2. In 1962, British Chemists from Imperial Chemical Industries (ICI) filed a patent for a chemical named ICI 46474, or tamoxifen, developed by hormone biologist Arthur Walpole and synthetic chemist Dora Richardson. Tamoxifen was intended as a birth control pill.

Rather than stimulating the production of oestrogen, the pill had the opposite effect, and was abandoned by ICI as a useless product.

Walpole did not abandon the project, however, and began to see the drug as a potential therapy against oestrogen-driven breast cancers. He found a clinical collaborator in Mary Cole, a Manchester oncologist and radiotherapist with a particular interest in breast cancer.

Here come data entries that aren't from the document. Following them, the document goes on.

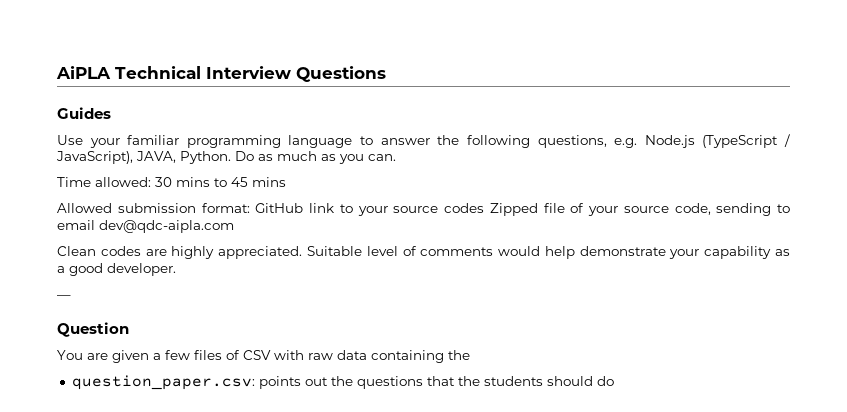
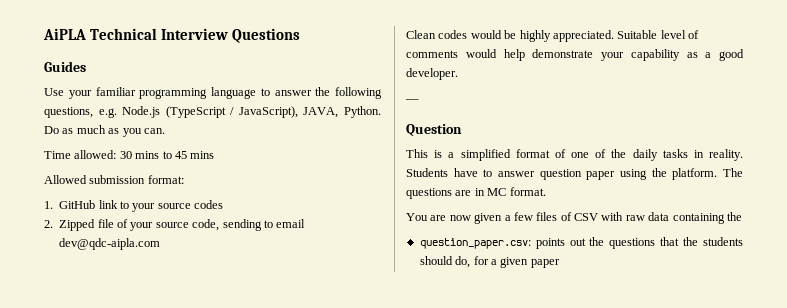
- Allowed submission format: GitHub link to your source codes Zipped file of your source code, sending to email dev@qdc-aipla.com
+ Allowed submission format:
+ 1. GitHub link to your source codes
+ 2. Zipped file of your source code, sending to email dev@qdc-aipla.com
- Clean codes are highly appreciated.
+ Clean codes would be highly appreciated.
+ This is a simplified format of one of the daily tasks in reality. Students have to answer question paper using the platform. The questions are in MC format.
- You are given a few files of CSV with raw data containing the
+ You are now given a few files of CSV with raw data containing the
- question_paper.csv: points out the questions that the students should do
+ question_paper.csv: points out the questions that the students should do, for a given paper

A trial was launched in the late summer of 1969. Forty-six women with breast cancer were treated with tablets of ICI 46474. In 10 patients, the response was immediate and obvious. Breast tumors shriveled visibly, lung metastases shrank, bone pain reduced and lymph nodes softened.

In 1973, the answer to Beatson’s riddle would finally become obvious when V Craig Jordan, a chemist working at the Worcester Foundation in Massachusetts investigated which cancers did, and which did not, respond to tamoxifen therapy. 

Jordan stained breast cancer cells for the oestrogen receptor, and found that those that expressed the receptor were highly responsive to tamoxifen, while those that lacked the estrogen receptor did not respond.